Suppose an episode has only 3 steps, with rewards $r_0=1$, $r_1=2$, $r_2=3$ and discount factor $\gamma=0.9$. The discounted return of this trajectory is

$$\begin{aligned} \sum_{t=0}^{2} \gamma^t r_t &= \gamma^0 r_0 + \gamma^1 r_1 + \gamma^2 r_2 \\ &= 0.9^0 \times 1 + 0.9^1 \times 2 + 0.9^2 \times 3 \\ &= 1 \times 1 + 0.9 \times 2 + 0.81 \times 3 \\ &= 1 + 1.8 + 2.43 \\ &= 5.23. \end{aligned}$$

This is the return of one trajectory. $J(\theta)$ is the expectation over all possible trajectory returns — run the policy $\pi_\theta$ infinitely many times and take the average. Different policies $\pi_\theta$ produce different trajectory distributions, hence different $J(\theta)$. Suppose policy A tends to choose high-reward paths and policy B tends to choose low-reward paths:

Policy	Average return of possible trajectories	$J(\theta)$
A	Around $5.23$	Larger
B	Around $2.10$	Smaller

The optimization objective is to find parameters $\theta$ that maximize $J(\theta)$ (i.e., the highest average return).

Gradient Ascent

How do we make $J(\theta)$ larger? The classic move in deep learning: walk in the direction of the gradient.

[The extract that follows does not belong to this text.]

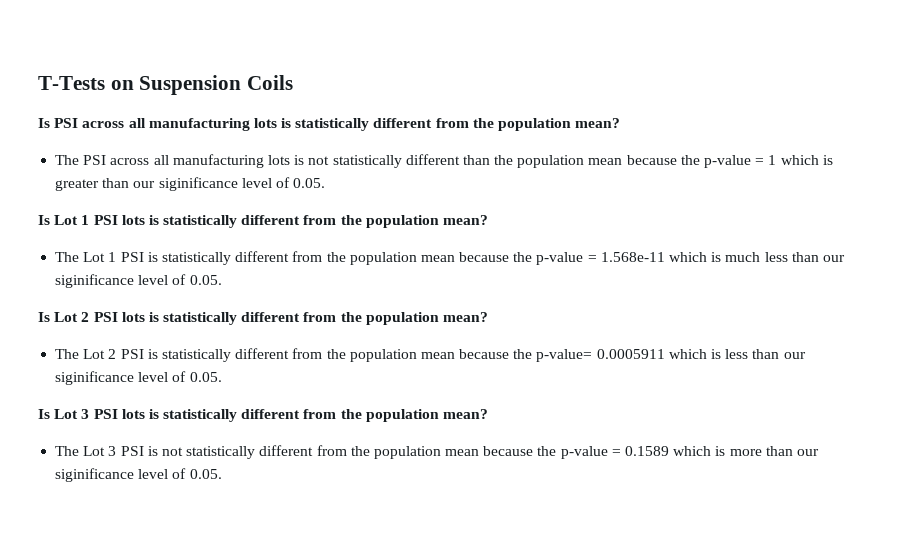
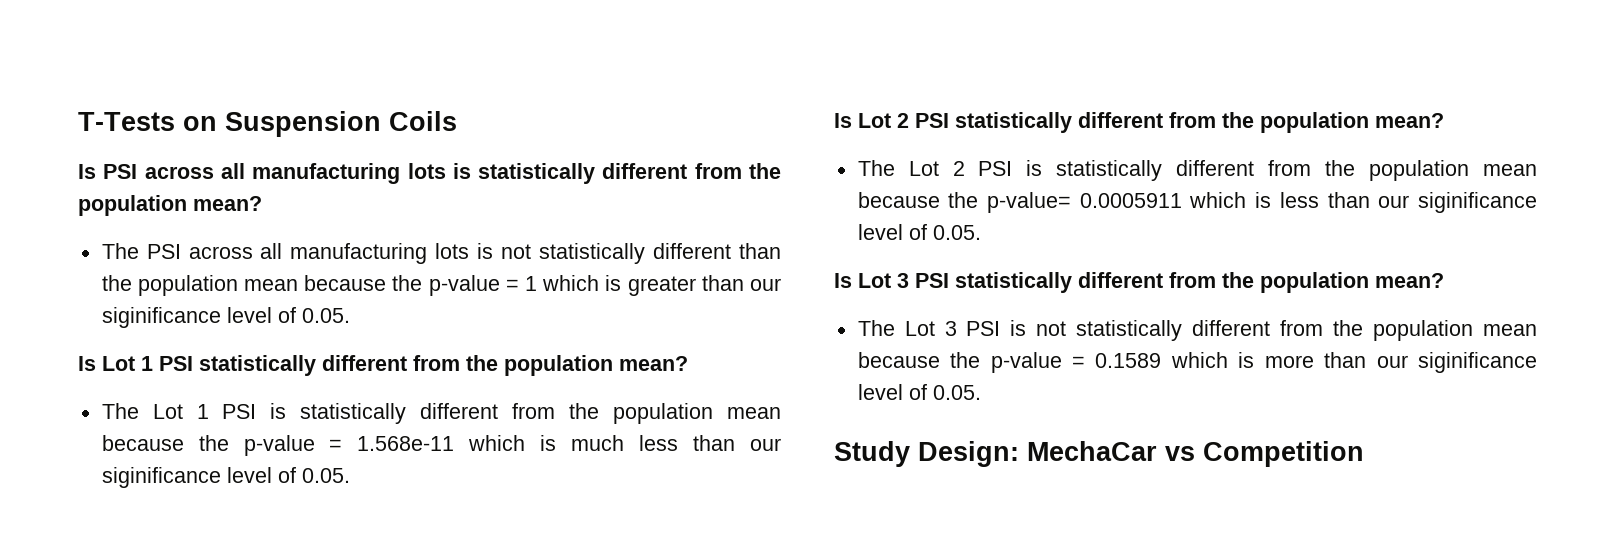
[121,215,159,225] lots is -> (193, 363) none
[121,312,159,322] lots is -> (949, 120) none
[121,409,159,419] lots is -> (949, 280) none
(222, 474) none -> [834,441,1364,467] // Study Design: MechaCar vs Competition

$$\theta \leftarrow \theta + \alpha \, \nabla_\theta J(\theta)$$

Symbol	Role	Meaning
$\nabla_\theta J(\theta)$	Gradient	Which direction should we change parameters to improve the policy most?
$\alpha$	Learning rate	How big is one step? Too large oscillates; too small is slow
$+$	Ascent	Notice the plus sign: we maximize, not minimize

Numerical Example: One Parameter Update

Suppose parameters $\theta = [0.5,\ 0.3,\ -0.1]$, gradient $\nabla_\theta J(\theta) = [0.1,\ -0.2,\ 0.05]$, learning rate $\alpha = 0.01$. Writing out the update component by component:

$$\begin{aligned} \theta_0 &\leftarrow 0.5 + 0.01 \times 0.1 = 0.5 + 0.001 = 0.501, \\ \theta_1 &\leftarrow 0.3 + 0.01 \times (-0.2) = 0.3 - 0.002 = 0.298, \\ \theta_2 &\leftarrow -0.1 + 0.01 \times 0.05 = -0.1 + 0.0005 = -0.0995. \end{aligned}$$

After the update, $\theta = [0.501,\ 0.298,\ -0.0995]$. Each component has moved a small step in the direction indicated by the gradient. $\alpha$ controls the step size: with $\alpha=0.01$, each step moves only a few thousandths, but the effect accumulates over many rounds.

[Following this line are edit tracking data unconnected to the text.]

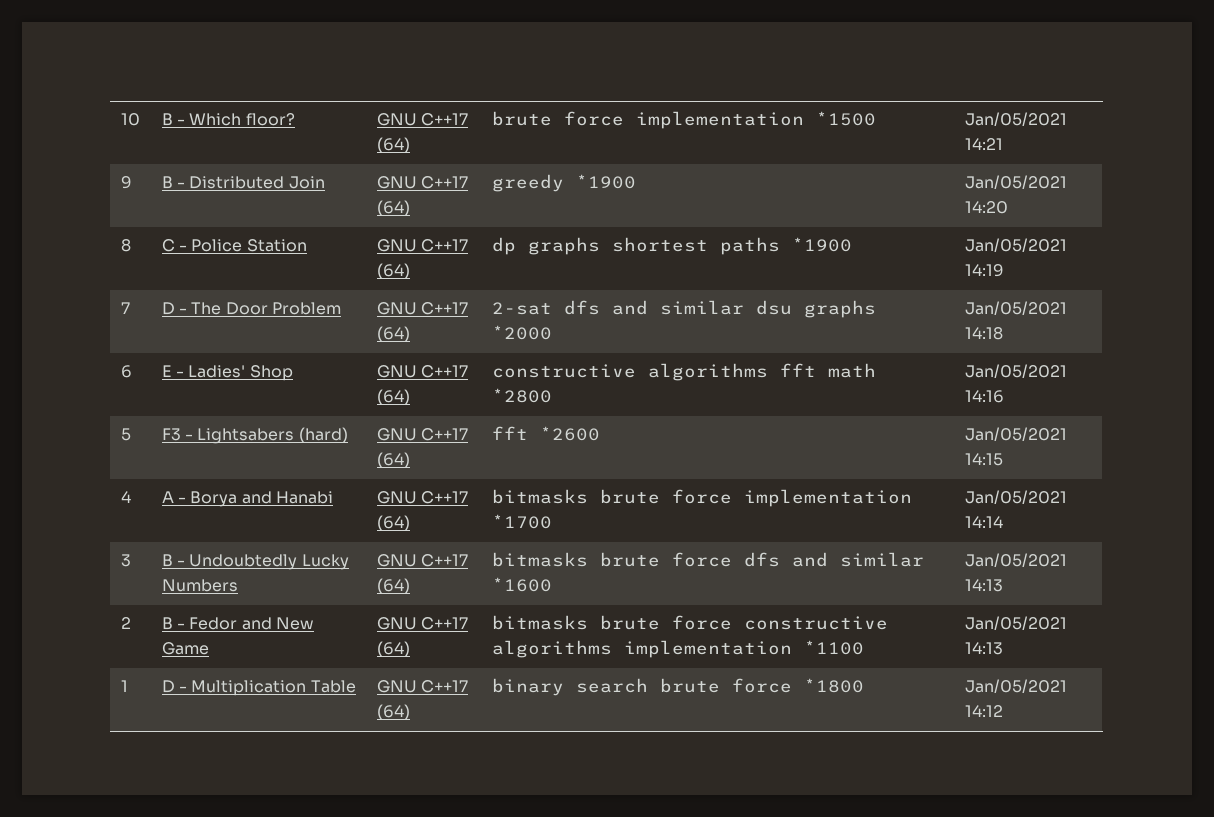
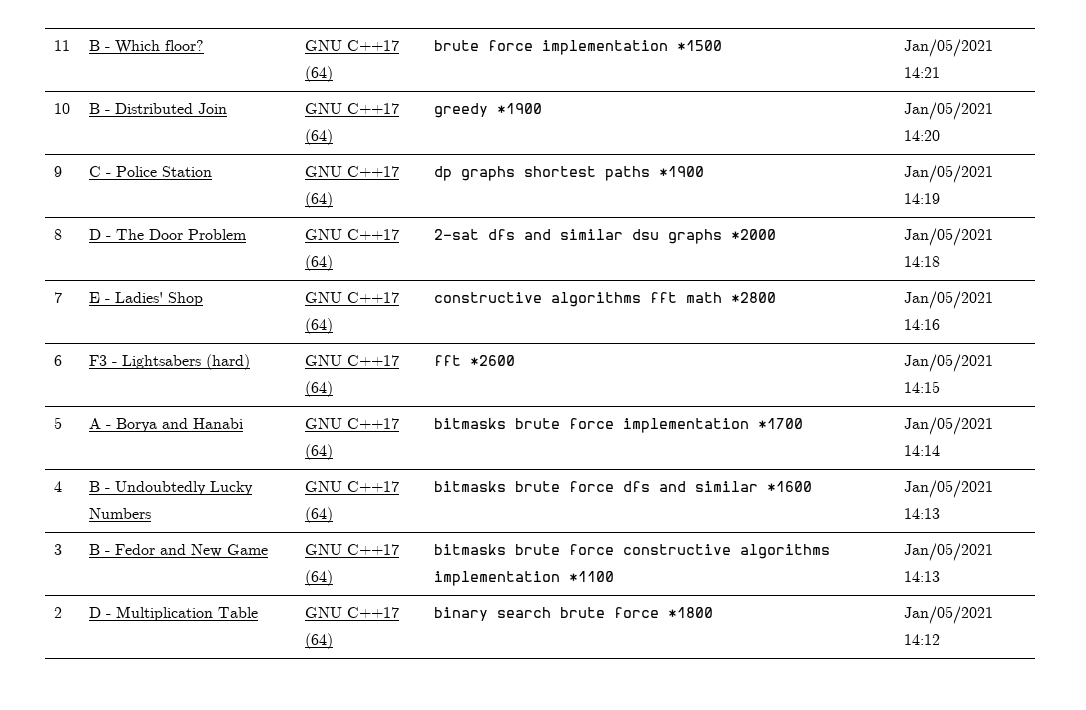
[120,113,140,126] 10 -> [54,40,71,51] 11
[120,176,132,189] 9 -> [54,103,71,114] 10
[120,239,131,252] 8 -> [54,166,63,177] 9
[120,302,130,314] 7 -> [54,229,63,240] 8
[120,365,132,378] 6 -> [54,292,63,303] 7
[120,428,131,441] 5 -> [54,355,63,366] 6
[120,491,131,503] 4 -> [54,417,63,429] 5
[120,554,131,567] 3 -> [54,481,63,492] 4
[120,617,131,629] 2 -> [54,544,63,555] 3
[120,680,128,692] 1 -> [54,607,63,618] 2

But how do we compute $\nabla_\theta J(\theta)$? The objective contains an expectation $\mathbb{E}$, which in principle requires averaging over all possible trajectories. The number of possible trajectories is astronomical; we cannot enumerate them all. It is like trying to compute the average height of every student in a school — you cannot measure everyone, but you can randomly sample 100 students and estimate. The sample mean computed from those 100 students is a sampling estimate of the true mean. Policy gradients use the same idea: run a few trajectories and use the average of their gradients to estimate the true $\nabla_\theta J(\theta)$.

The Policy Gradient Theorem

This is exactly where the policy gradient theorem enters. In 1992, Williams showed in the REINFORCE paper that the seemingly intractable gradient $\nabla_\theta J(\theta)$ can be rewritten into a form that can be estimated by sampling. ^[1] Sutton and colleagues later generalized and systematized this result in 2000. ^[2]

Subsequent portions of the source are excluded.